Das deutsche Rom

Unser altes München war stolz darauf, “das deutsche Rom” genannt zu werden. Immerhin zählte es im Jahre 1782 bei einer Bevölkerungszahl von 37 840 Einwohnern nicht weniger als einhundertundzwölf Gottes- und andere geistliche Häuser. In der Stadt befanden sich fünfhundertvierundfünfzig Priester. Eine Zahl, von der man heute nur mehr träumen kann.

München war bis Anfang des 19. Jahrhunderts eine streng katholische Stadt und dementsprechend gestaltete sich nach dieser Richtung hin auch das öffentliche Leben. Obenan standen die zahlreichen kirchlichen Feste, an denen sich die Bevölkerung massenhaft beteiligte. Den ersten Platz darunter nahm die Fronleichnamsprozession ein, insbesondere seit die Jesuiten in München eine Niederlassung besaßen und sich der weitgehenden Gunst des Hofes erfreuen durften. Sie waren es, die der abwechselnd von der Frauenkirche und St. Peter ausgehenden Prozession einen stark theatralischen Charakter gaben. Außer einer Schar weißgekleideter und mit goldenen Flügeln ausgestatteter Engel sah man im Zug auch den leibhaftigen “Sparifankerl” mit Hörner, Schwanz und Klauen, der durch allerlei Unfug die Andächtigen im Gebet zu stören versuchte, dafür aber auf dem Marienplatz von den Engeln angegriffen wurde und schließlich durch den alten Rathausbogen ins Tal hinabflüchten musste.

Der Zug nahm seinen Weg über den Marienplatz, damals noch Schrannenplatz genannt, durch die Diener- und Residenzstraße, hinab zum nahegelegenen Schwabinger Tor.
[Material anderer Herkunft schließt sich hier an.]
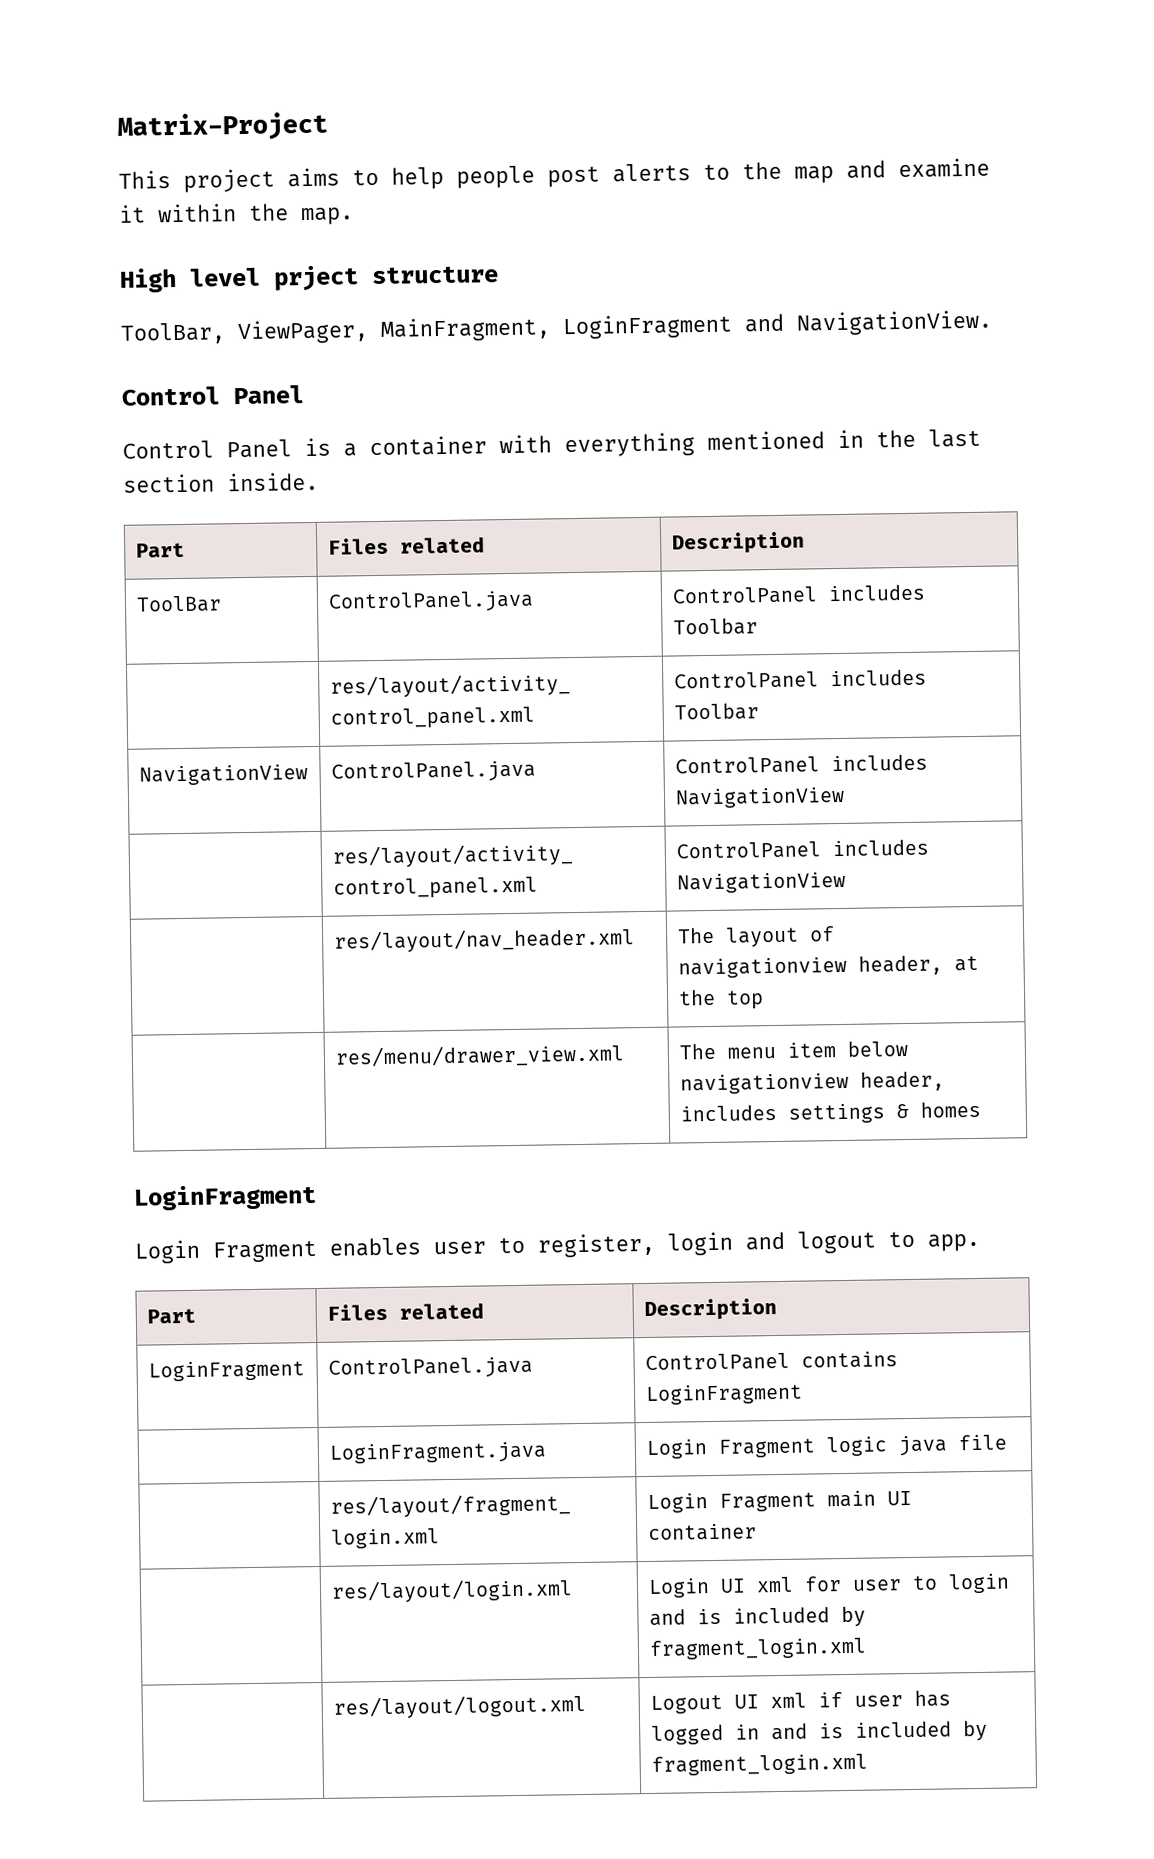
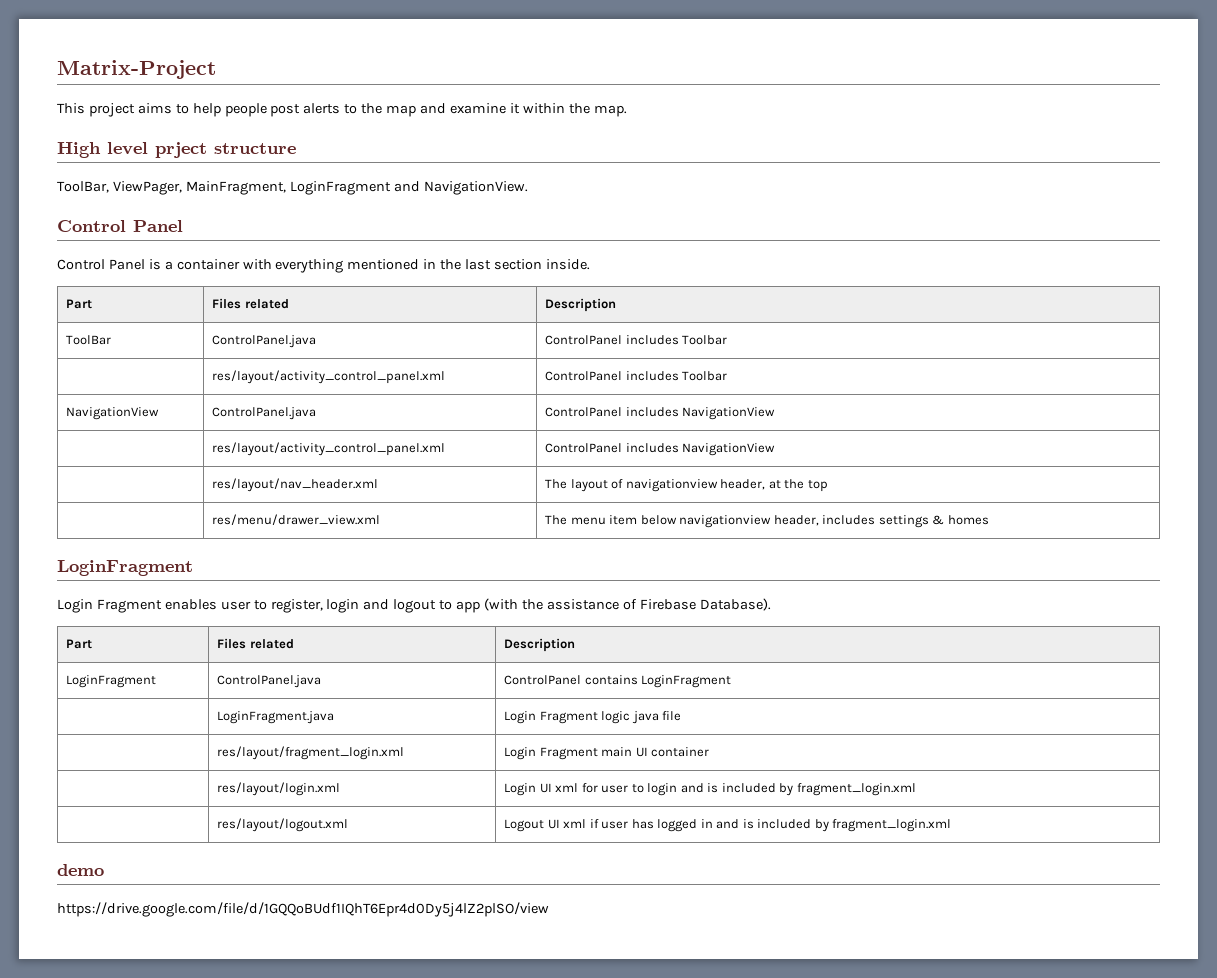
[927,1233,980,1252] app. -> [456,598,771,613] app (with the assistance of Firebase Database).
(868, 1764) none -> [57,864,104,876] [57,902,549,917] // demo // https://drive.google.com/file/d/1GQQoBUdf1IQhT6Epr4d0Dy5j4lZ2plSO/view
Während nun der Klerus mit dem Allerheiligsten in Begleitung des Hofes und der Beamten sich beim Stadttor hinausbegab, um zwischen der inneren und äußeren Stadtmauer, dem sogenannten Zwinger, die ganze Stadt zu umschreiten, und schließlich bei demselben Tor wieder in die Stadt zurück zukehren, warteten die Zünfte mit ihren Standarten am Tore und in der Schwabingergasse auf die Rückkehr, nicht ohne hie und da einen Abstecher nach einem benachbarten Wirtshaus zu machen. In voller Gemütsruhe lehnten sie dabei Standarten, Fahnen und Kerzenständer an das nächstbeste Haus.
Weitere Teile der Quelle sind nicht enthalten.